Renewed attempts in the U.S. to win legislative approval for the right-to-try concept have again focused attention on that inevitably grey area between hoping a new medicine is going to be effective and demonstrating that it can be. As the debate highlights so sharply, patients in desperate straits are likely to be more inclined toward hope than insistent on demonstration. Regulators find themselves constantly challenged to defend their own red lines in what is a constantly shifting context, where technology and scientific innovation demand perpetual reassessment of the decision-making rationale.
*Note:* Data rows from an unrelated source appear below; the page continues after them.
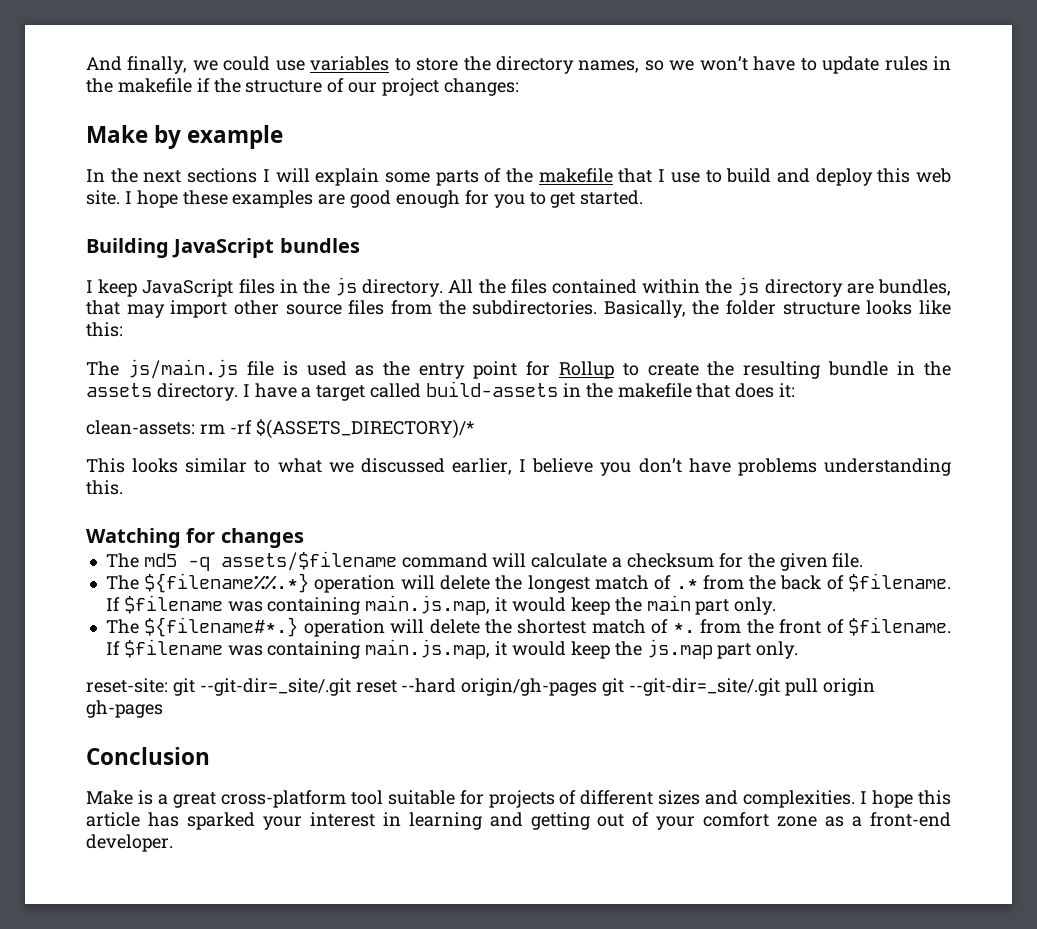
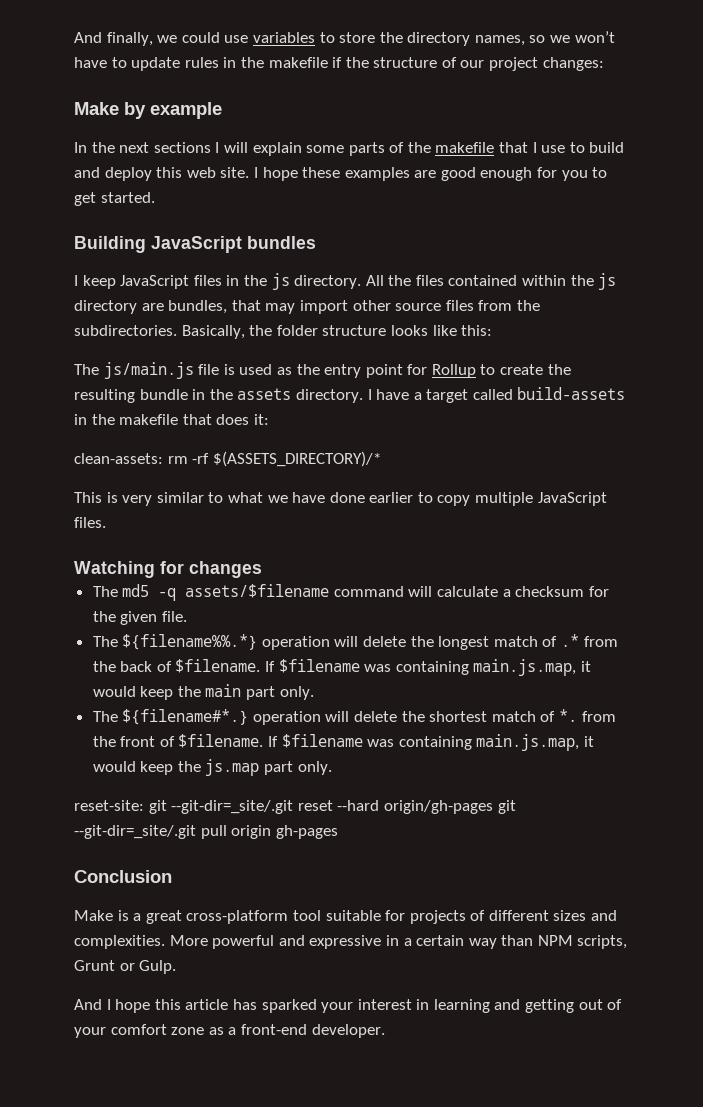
[132,458,179,473] looks -> [106,492,153,506] is very
[360,458,951,476] [86,480,123,495] discussed earlier, I believe you don’t have problems understanding this. -> [292,492,607,506] [74,517,106,528] have done earlier to copy multiple JavaScript files.
(856, 799) none -> [169,935,628,949] [74,960,177,974] [74,999,102,1010] More powerful and expressive in a certain way than NPM scripts, Grunt or Gulp. // And

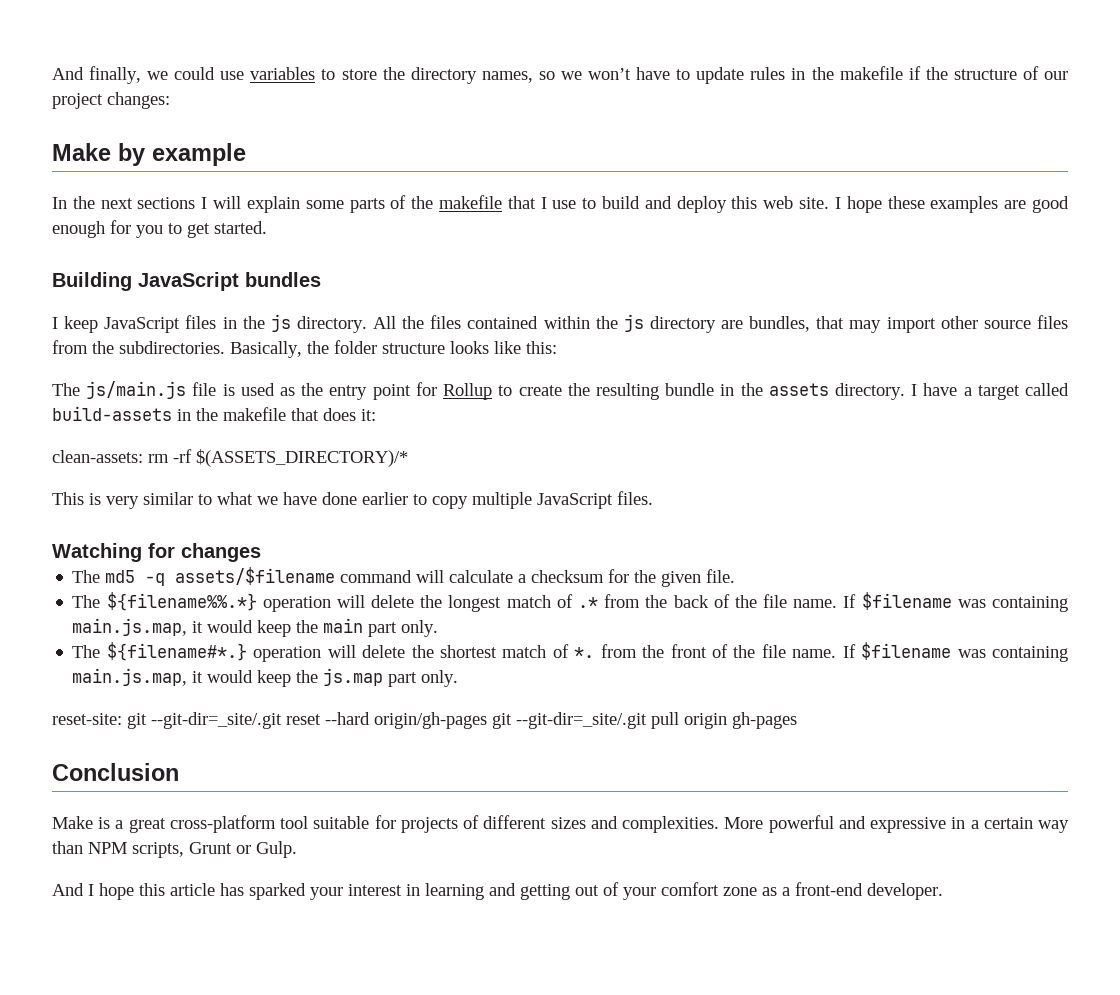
[175,659,261,673] $filename. -> [734,594,838,608] the file name.
[178,734,264,748] $filename. -> [733,644,837,658] the file name.

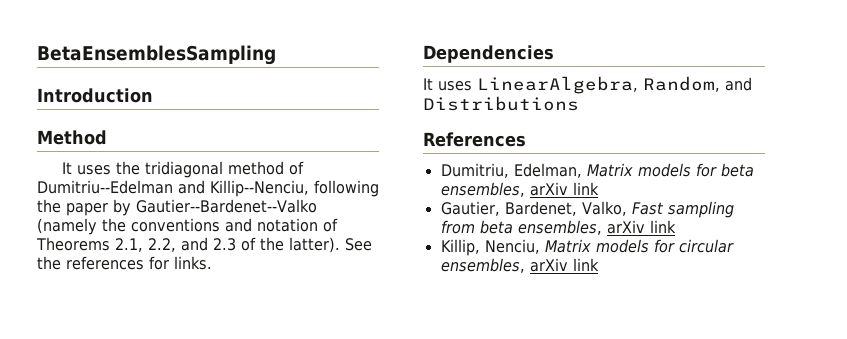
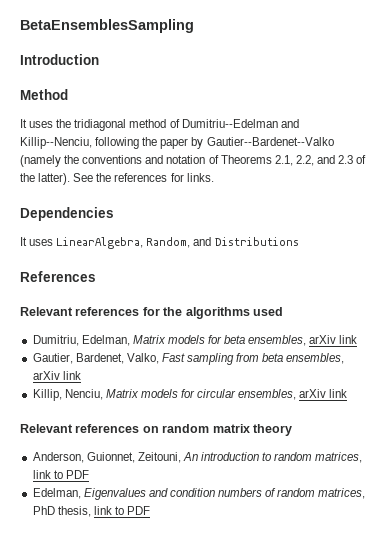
(526, 139) none -> [20,307,283,319] // Relevant references for the algorithms used
(599, 264) none -> [20,424,292,436] [32,452,363,463] [32,470,89,479] [32,488,366,500] [32,506,151,517] // Relevant references on random matrix theory // Anderson, Guionnet, Zeitouni, An introduction to random matrices, link to PDF // Edelman, Eigenvalues and condition numbers of random matrices, PhD thesis, link to PDF

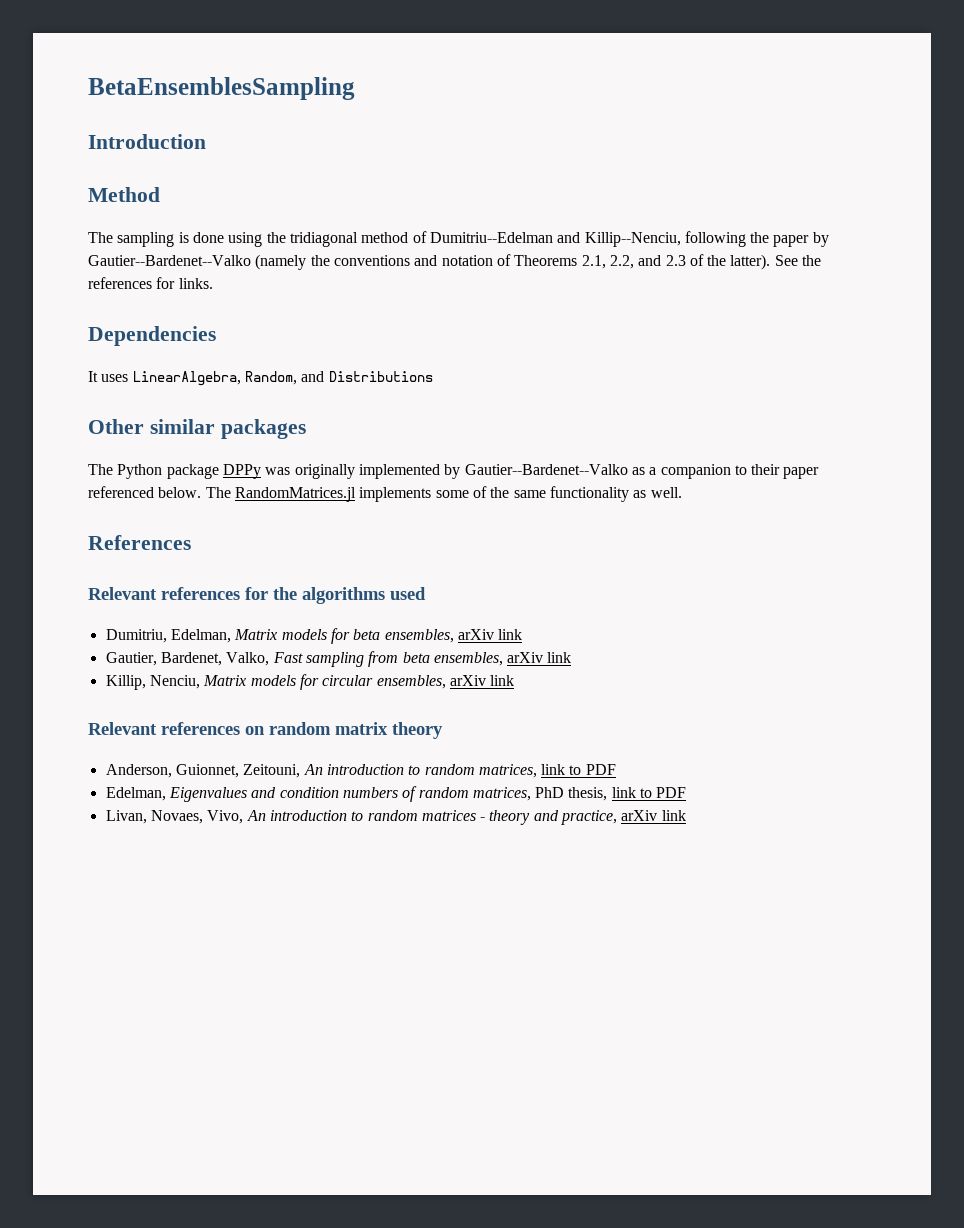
[20,119,54,128] It uses -> [88,232,263,247] The sampling is done using
(299, 241) none -> [88,419,306,439] [88,464,820,479] [88,486,682,502] // Other similar packages // The Python package DPPy was originally implemented by Gautier--Bardenet--Valko as a companion to their paper referenced below. The RandomMatrices.jl implements some of the same functionality as well.
(151, 510) none -> [105,810,686,825] // Livan, Novaes, Vivo, An introduction to random matrices - theory and practice, arXiv link

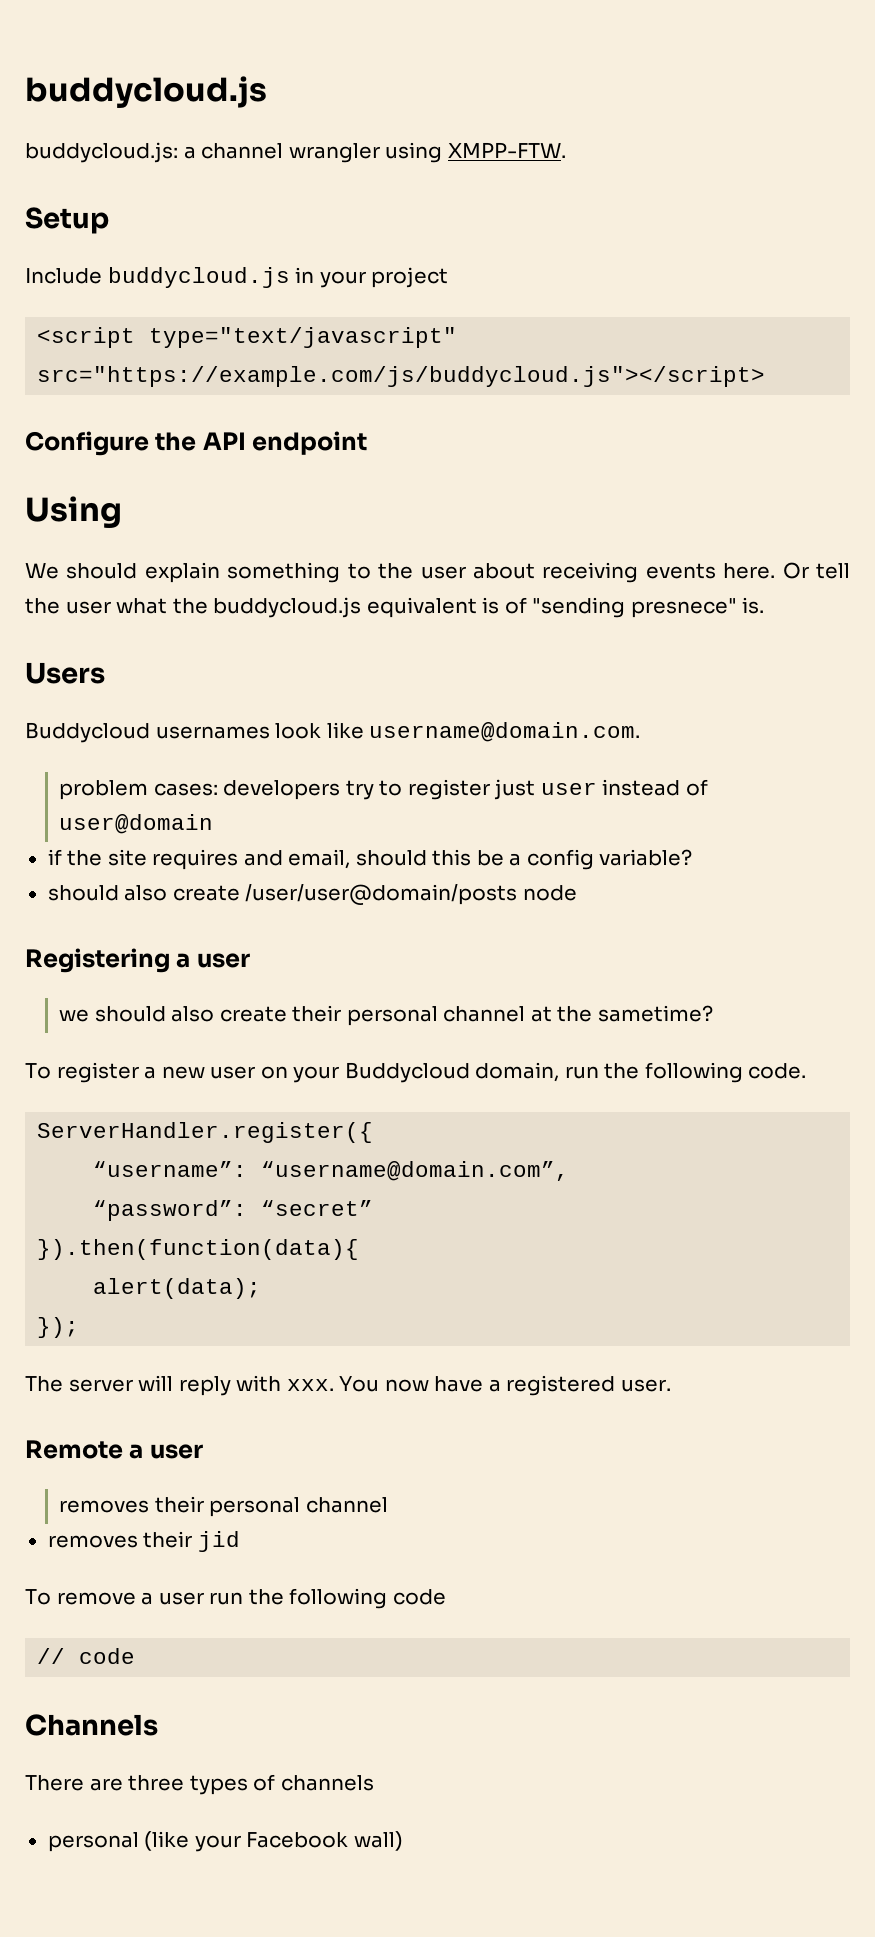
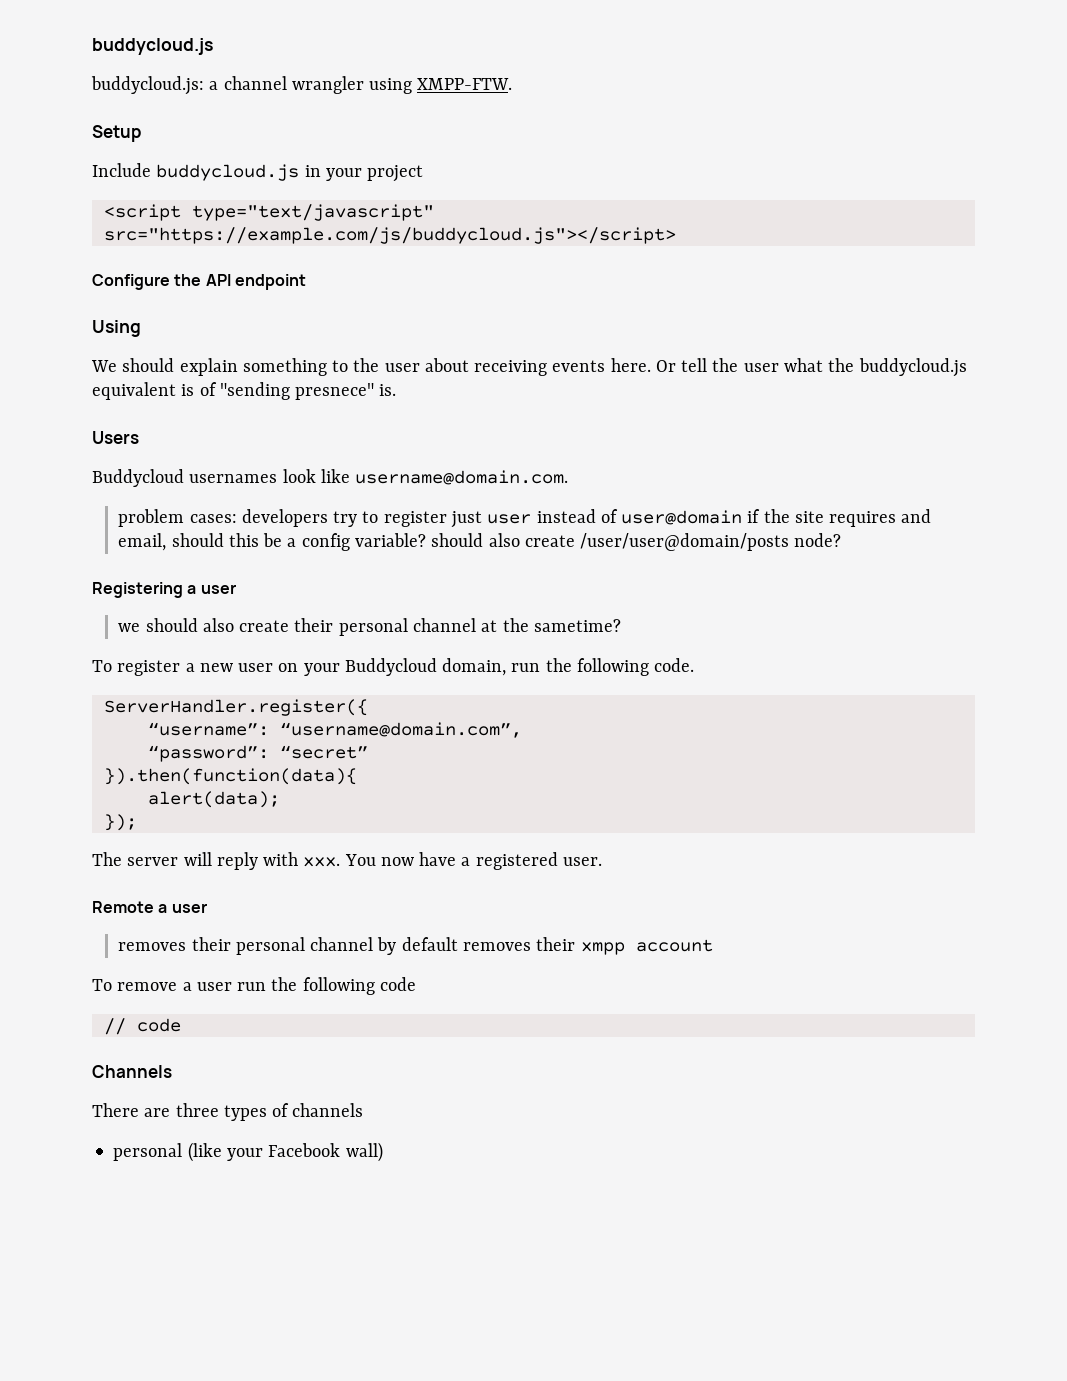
(213, 824) // -> (743, 517) none
(693, 857) // -> (427, 540) none
[522,885,577,901] node -> [794,533,842,547] node?
[47,1531,240,1552] // removes their jid -> [377,937,713,955] by default removes their xmpp account

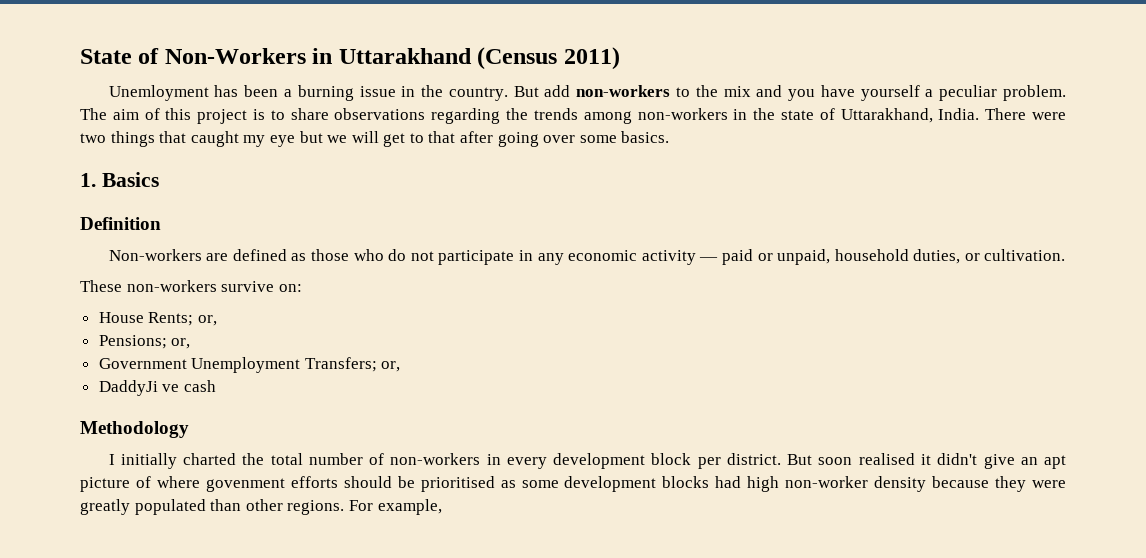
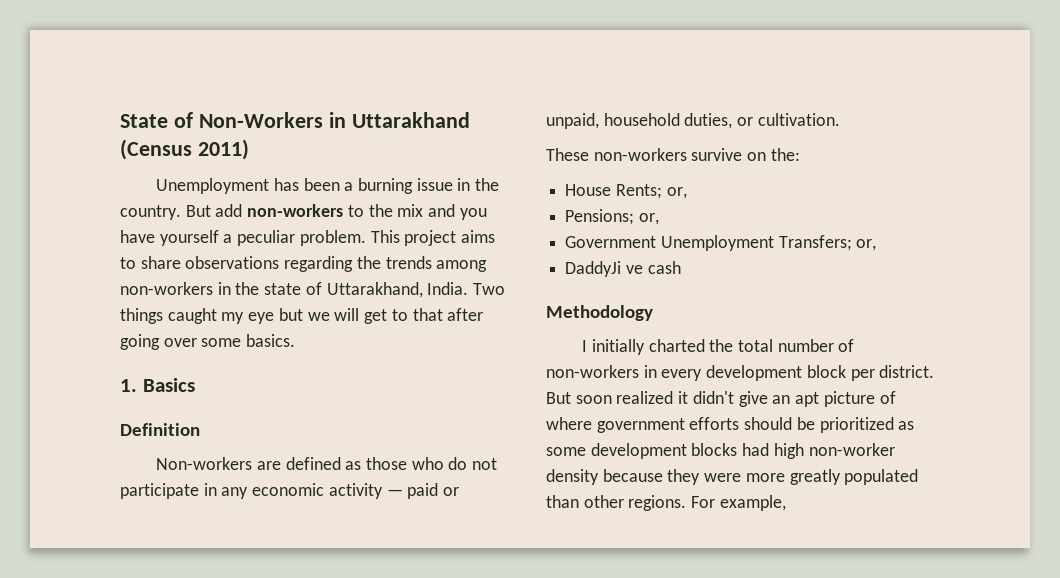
[108,85,209,101] Unemloyment -> [156,178,270,194] Unemployment
[80,108,266,124] The aim of this project is -> [370,230,496,246] This project aims
[985,108,1067,120] [80,131,187,147] There were two things that -> [473,283,506,295] [120,308,163,324] Two things
[278,284,302,292] on: -> [747,148,800,161] on the:
[858,453,915,465] realised -> [616,391,674,404] realized
[205,478,285,492] govenment -> [596,418,685,433] government
[420,476,495,492] prioritised -> [819,417,894,433] prioritized
(1067, 484) none -> [745,473,785,482] more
Europe is not so far down the track as some US legislators and pressure groups. Access to unlicensed medicines is provided for, of course, via compassionate use and on a named-patient basis, but divergent national reticences persist. A young British epileptic patient responsive to cannabis oil prescribed in the Netherlands is currently fighting the UK authorities for access to what Her Majesty’s Government deems a prescribed drug.
An additional light has been shone on the debate by a strongly-worded statement from Belgium’s feisty health minister, Maggie De Block. Now the Belgian authorities find themselves swept up in the controversy, after reports that De Block had suggested to the girl’s mother that she should move abroad to obtain the treatment.
De Block flatly denies having advised the mother to take the child to a different country in pursuit of cannabis oil. But more interestingly for the wider world, the minister goes on to make a strong defense of the concept of government action to protect the public against unlicensed treatments.
While cannabis oil may help some children, she conceded, “it is very harmful, and even deadly, for others.” She expanded on that specific point to draw a broader generalization: “That’s why we need irrefutable evidence that cannabis oil is safe for health and its effects are beneficial for everyone.”
De Block was careful to take account in her argument of some of the tensions underlying the provision of novel treatments. She noted that cannabis can be marketed as a licensed drug for the treatment of some specified conditions, such as to treat spasms and pain in multiple sclerosis.
But, she added, the unfortunate reality is that unmet need continues to exist. Effective pain relief is not available for all cases and conditions, and “international drug research is not always progressing as quickly as we would like. It often takes a very long time to reach a scientific breakthrough.” Her conclusion is crystal clear-and will offer some comfort to drug developers facing dirigiste pressures from regulators or governments keen to dictate research agendas.
Little movement on MAPPs
The European discussions about earlier access are taking place in the somewhat tamer framework of adaptive pathways, or MAPPs-as this blogger noted in February (“Removing the risks from adaptive pathways: planning for the possible?”). The EU’s ADAPTSMART project, which has been exploring the feasibility of MAPPs for the last three years, reached its climax in late March at a closing conference in Budapest, where the benefits and the challenges were given a gratifyingly candid airing.
Everyone there agreed on the merits of access to beneficial treatments for specific, well-defined, patient groups with a high unmet medical need at the earliest appropriate time in the product life-span in a sustainable and affordable fashion. More realistically, Hans-Georg Eichler, senior medical officer of the European Medicines Agency (EMA), and one of the key figures in European MAPPs, claimed some progress in promoting an evolution of mindset so that the approval of needed medicines is no longer seen in a standard linear approach, but at the same time acknowledged that “this opinion is not unanimous.”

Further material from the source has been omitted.